Полицейский кашлянул и осторожно осведомился:
– И что же вам ясно, молодой человек?
– Действительно, – подхватил Пан, – не томите, Ярилов!
– Мстить он отправился. Японцам. За адмирала Макарова Степана Осиповича. Давно грозился.
– Так где же его искать? – ахнул папаша.
– Не знаю. До Порт-Артура добраться не успел, наверное, но в том направлении.
– Это же надо, – восхитился городовой, – вот какие нынче пошли юноши! Охваченные, значит, патриотическим порывом. А вам, папаша, стыдно должно быть: родного сына за шаромыжника почитаете, а он на войну рвётся! Герой! Драть его, конечно, надо всенепременно за принесённое волнение, но герой!
Сера забрался в воинский эшелон, спрятался в вагоне с лошадьми. Ссадили его в Нижнем, приняв поначалу за шпиона и передав жандармам; так что появился он только через две недели – похудевший, пропахший конским навозом и страшно довольный приключением.
Папаша настолько был поражён, что даже не выдрал.
* * *
Лето 1904 г., окрестности Санкт-Петербурга
Цвела сирень, в её пьяных ароматных кустах слышались поцелуи и хихиканье. Дачная молодёжь дружными ватагами то каталась на лодочках, то ехала узкоколейкой на танцы в соседний посёлок; гостивший у нас Серафим-Сера пользовался у девиц небывалым успехом, чему способствовали усы, владение гитарой и несколько романсов, которые Купец исполнял густым баритоном, исторгавшим трепет из нежных сердец. Немалую прибавку его популярности давали байки про путешествие на войну; Сера с каждым разом расцвечивал историю новыми подробностями, и теперь выходило, что ехал он не зарывшись в сено в лошадином вагоне, а в офицерском пульмане, где его принимали за храброго вольноопределяющегося. Появлялись на свет всё новые варианты изложения: теперь его снимали с эшелона не в Нижнем Новгороде, а в Екатеринбурге, Омске, Иркутске – словом, всё дальше в глубинах Сибири; и в деле принимал участие уже не пьяный папаша, а то ли сибирский генерал-губернатор, то ли некий великий князь, лично уломавший Купца вернуться к престарелому отцу, пребывавшему при смерти.
Думаю, через пару недель он доберётся в своих фантазиях до Порт-Артура и расскажет, как самолично сражался против микадо.
Восторженная публика внимала этим вракам, открыв от изумления рты. Мне Купец строго наказал:
– Ты уж, Ярило, не проболтайся, что мы только в пятый класс перешли. Все думают, что я восьмиклассник. А я тебе за это… с Лерой познакомлю, вот!
Кудрявая белокожая Валерия, дочь начальника пристани, была вожделенной Дульсинеей для всех местных донкихотов; я же был равнодушен к её пышным прелестям.
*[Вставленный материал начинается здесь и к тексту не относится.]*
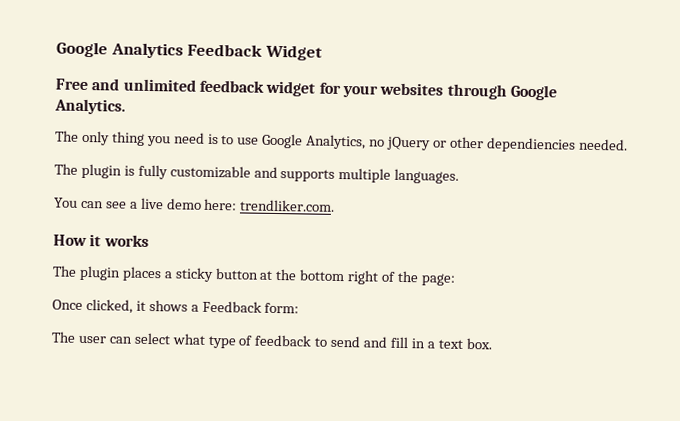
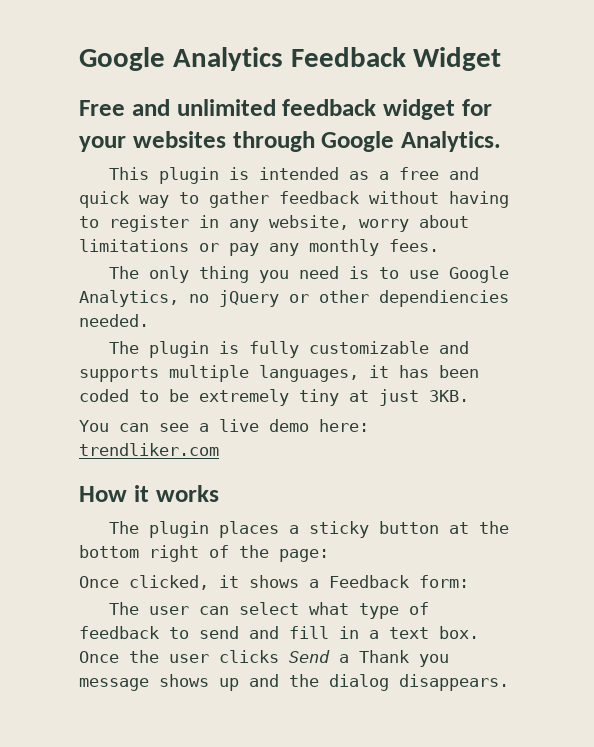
(126, 106) none -> [108,167,479,184] [79,191,509,208] [79,215,469,232] [79,239,439,256] // This plugin is intended as a free and quick way to gather feedback without having to register in any website, worry about limitations or pay any monthly fees.
[394,168,460,184] languages. -> [259,365,479,382] [79,389,469,406] languages, it has been coded to be extremely tiny at just 3KB.
[239,199,336,212] trendliker.com. -> [79,443,219,456] trendliker.com
(493, 343) none -> [79,650,449,667] [79,674,509,691] Once the user clicks Send a Thank you message shows up and the dialog disappears.

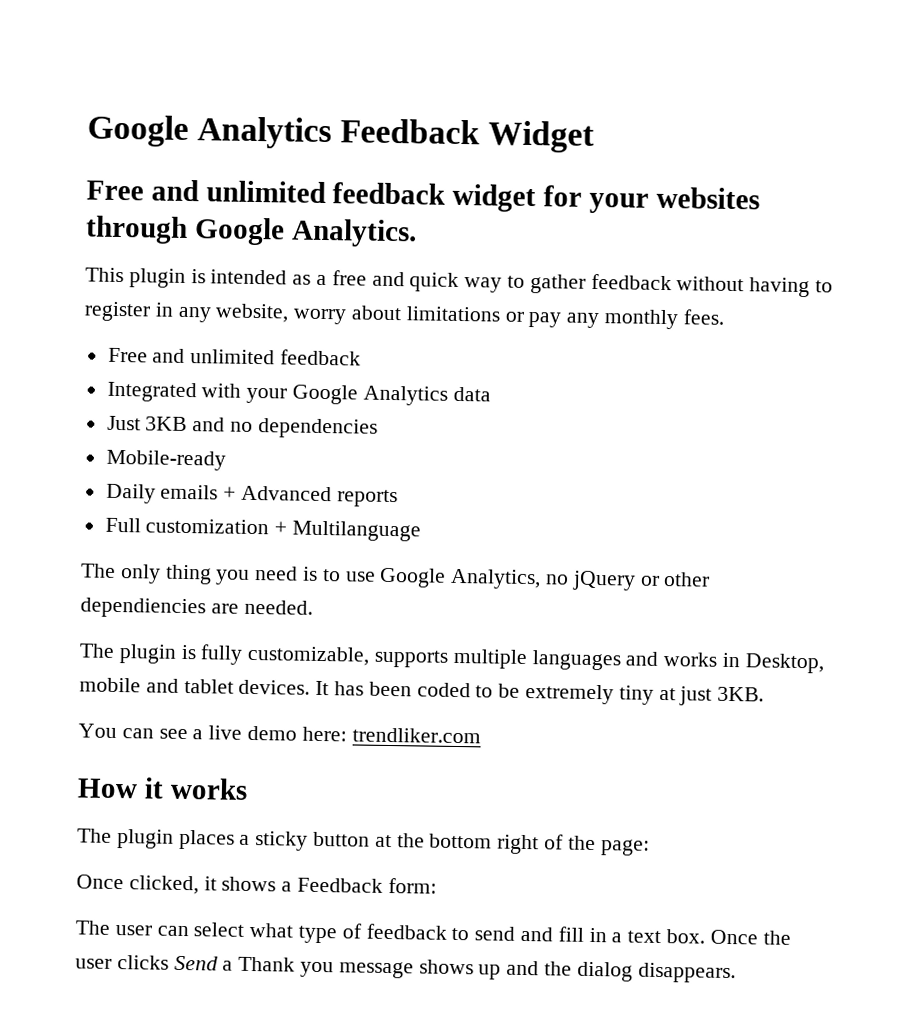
(439, 245) none -> [107,347,362,366] [106,381,491,406] [106,415,378,439] [105,449,226,471] [105,483,398,508] [104,517,422,542] // Free and unlimited feedback // Integrated with your Google Analytics data // Just 3KB and no dependencies // Mobile-ready // Daily emails + Advanced reports // Full customization + Multilanguage
(509, 298) none -> [210,603,239,614] are
[308,341,469,354] [79,365,389,382] customizable and supports multiple languages, it -> [247,645,824,674] [79,677,330,696] customizable, supports multiple languages and works in Desktop, mobile and tablet devices. It

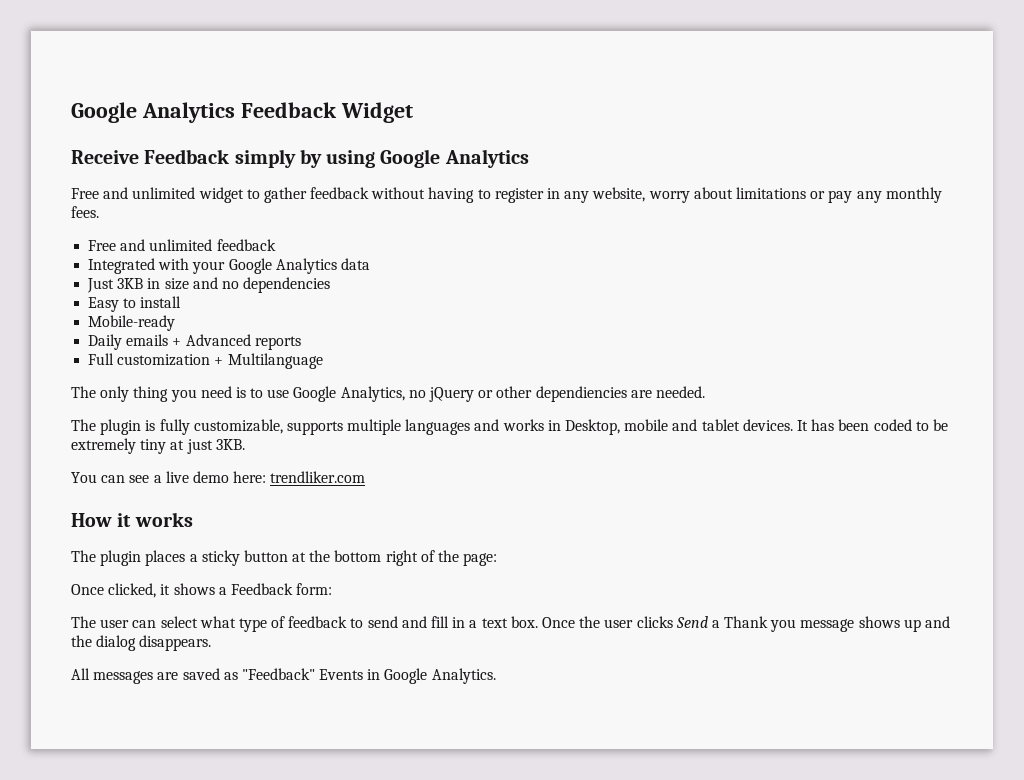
[86,179,760,214] [85,215,417,248] [85,267,503,293] Free and unlimited feedback widget for your websites through Google Analytics. // This plugin is intended as a free and quick way -> [71,149,529,168] [71,187,244,203] Receive Feedback simply by using Google Analytics // Free and unlimited widget
(188, 424) none -> [147,278,189,290] in size
(378, 428) none -> [88,296,182,312] // Easy to install
(736, 973) none -> [71,668,496,684] // All messages are saved as "Feedback" Events in Google Analytics.

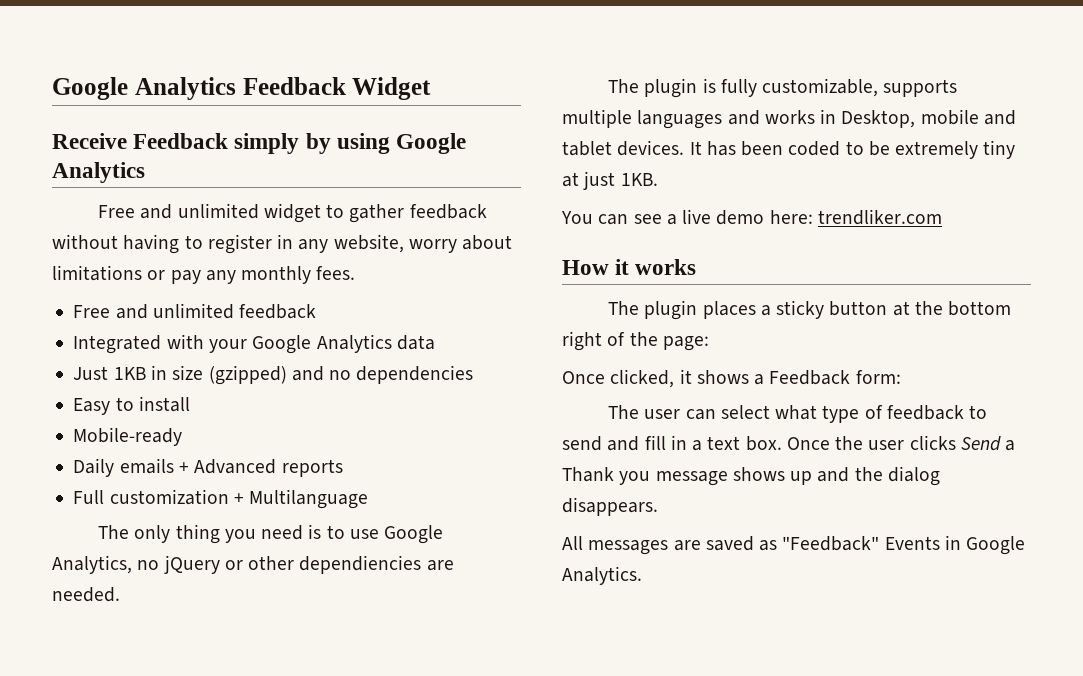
[117,278,144,289] 3KB -> [113,367,146,380] 1KB
(189, 284) none -> [208,365,287,385] (gzipped)
[215,439,245,450] 3KB. -> [620,173,658,186] 1KB.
Смешно вспомнить: в то лето я решил дать обет безбрачия и все силы свои обратить на укрепление мощи Отечества: изобрести новый военный механизм или некий способ войны, который обеспечит России господство на суше, море и даже в небесах.
Я чертил в блокноте какие-то фантастические силуэты снаряжённых самозарядными орудиями и стопудовыми бомбами воздушных кораблей, легко справляющихся с непокорным ветром благодаря керосиновым двигателям и гигантским пропеллерам; сочинял подводные крейсера, подобные жюль-верновскому «Наутилусу»; но особо мне нравились боевые марсианские треножники фантазёра Уэллса, о которых я читал по-английски в романе The War of the Worlds.